Along with folk, the aim is also to provide a stage to contemporary tribal artistes. Like the 54-year-old Guru Rewben Mashangva from Choithar, Ukhrul district of Manipur, who will perform on Days 1 and 2. Mashangva has appeared with indie folk rock musician Raghu Dixit in season 1 of MTV’s The Dewarists and presented his style of Manipur’s hill music, Hao music, on the themes of peace and harmony. “I have devised a new sound, taking from the traditional Tangkhul Naga folk songs and composing with modern-style variations, using instruments like guitars, bamboo flutes, cowbells and shakers. I try to make music that’s interesting for youngsters,” says Mashangva who, later on 23 February, will be performing at the Sounds of Freedom concert at Delhi’s Jawaharlal Nehru Stadium.

The 86-year-old Tshering Lepcha and his group from Kalimpong, West Bengal, will present Sikkim’s Lepcha dance and music on Days 3 and 4. Tshering Lepcha, who was awarded the Padma Shri in 2007 and Rabindra Ratna Award in 2012, says his music incorporates 12 Lepcha ragas, has rivers, weather and nature for its themes and uses indigenous bamboo instruments: tungduk, tuntungtulit and nambryoktulit (a variant of mandolin).
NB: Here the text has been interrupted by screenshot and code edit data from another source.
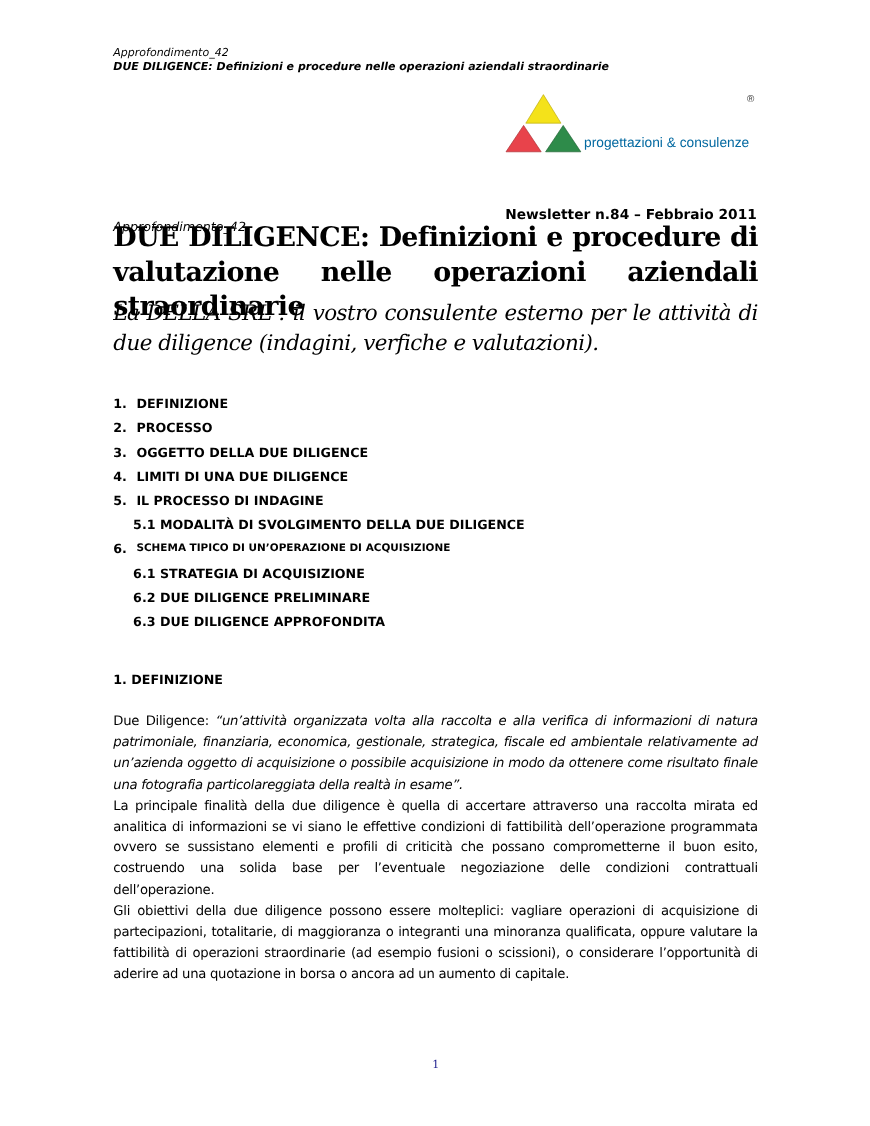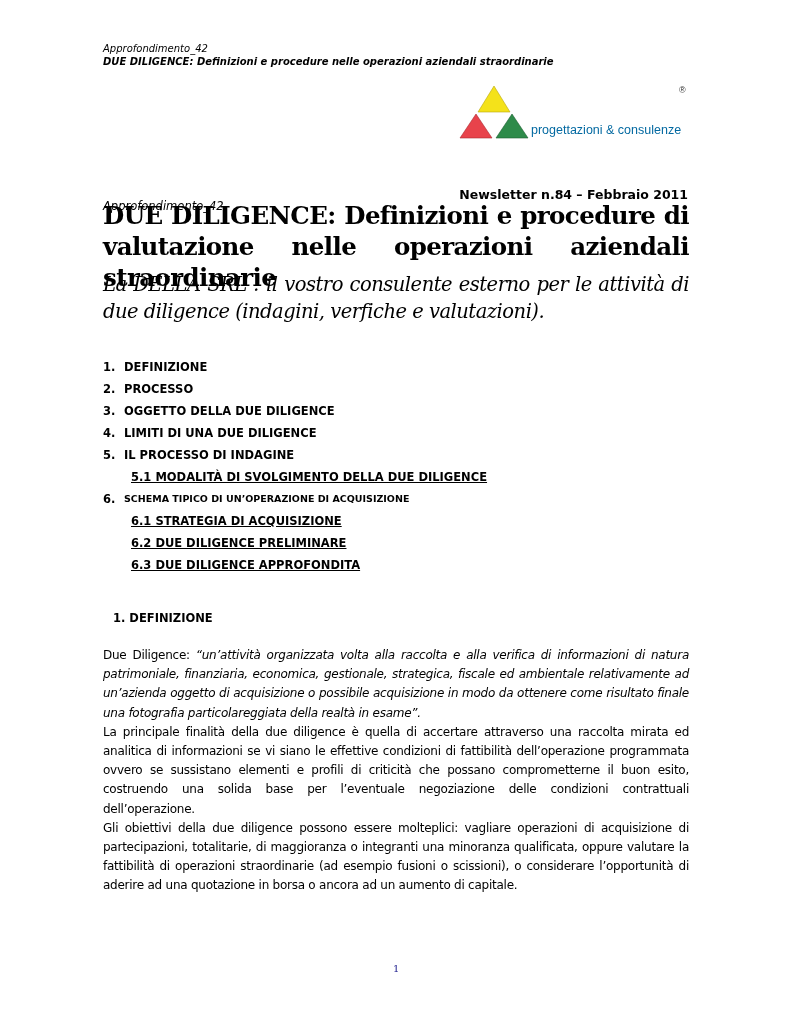--- a/index.html
+++ b/index.html
@@ -29,7 +29,7 @@
     .toc .num { position: absolute; left: 0; }
     .toc .lbl { position: absolute; left: 21px; }
     .toc .lbl.small { font-size: 9.5px; top: 1px; }
-    .toc .sub { position: absolute; left: 28px; text-decoration: underline; }
+    .toc .sub { position: absolute; left: 18px; }
 
     .sec-head { position: absolute; left: 103px; top: 611px; font-family: "DejaVu Sans", sans-serif; font-weight: bold; font-size: 11.5px; margin-left: 10px; }
 

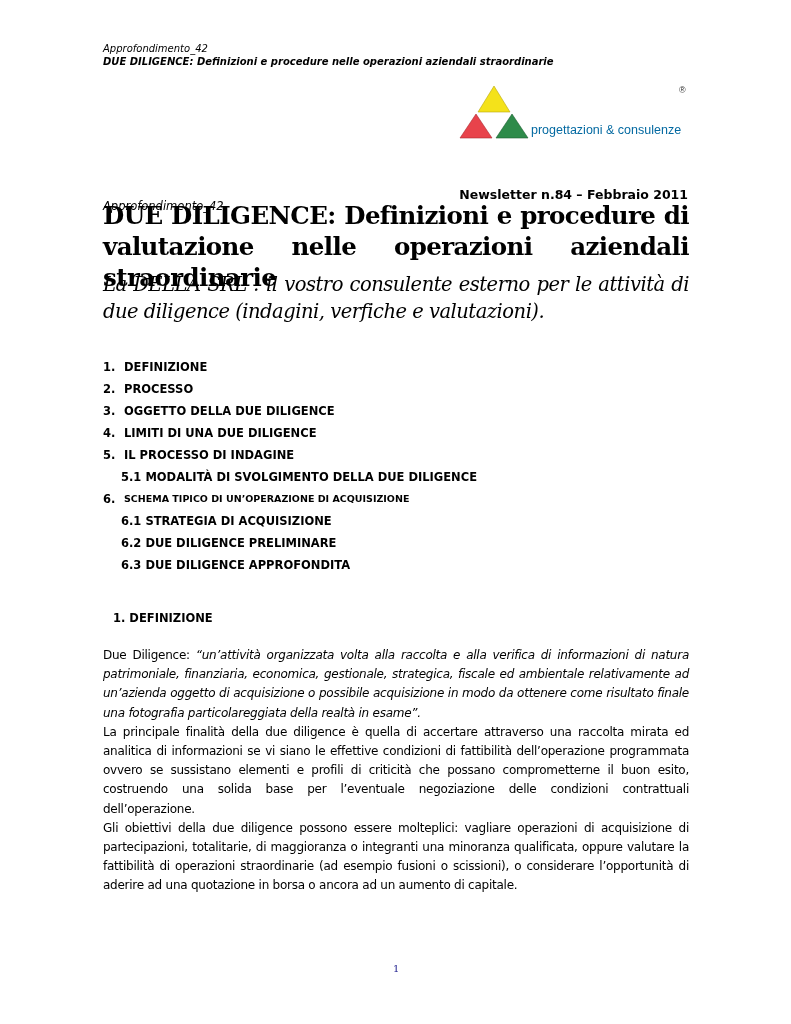--- a/index.html
+++ b/index.html
@@ -31,7 +31,7 @@
     .toc .lbl.small { font-size: 9.5px; top: 1px; }
     .toc .sub { position: absolute; left: 18px; }
 
-    .sec-head { position: absolute; left: 103px; top: 611px; font-family: "DejaVu Sans", sans-serif; font-weight: bold; font-size: 11.5px; margin-left: 10px; }
+    .sec-head { position: absolute; left: 103px; top: 611px; font-family: "DejaVu Sans", sans-serif; font-weight: bold; font-size: 11.5px; }
 
     .body { position: absolute; left: 103px; top: 646px; width: 586px; font-family: "DejaVu Sans", sans-serif; font-size: 12px; line-height: 19.2px; text-align: justify; letter-spacing: -0.25px; }
     .body p { margin: 0; }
Like most folk artistes, Lepcha is hopeful of festivals like these and speaks of preserving one’s culture (folk music in his context):“Sangeet toh hamari sanskriti hai, isko bachake rakhna hai. Yeh utsav anekta mein ekta ka roop hai, iss-se badi baat hamare liye aur nahin (Music is our culture, we must preserve it. This festival showcases unity in diversity and is a big thing for us).”

Desaj: Festival of Tribal and Folk Performing Arts of India will show from 4.30pm onwards, on 15-18 February, at Lal Chowk Theatre, Pragati Maidan, New Delhi. Entry through Gate No.2 on purchase of gate tickets.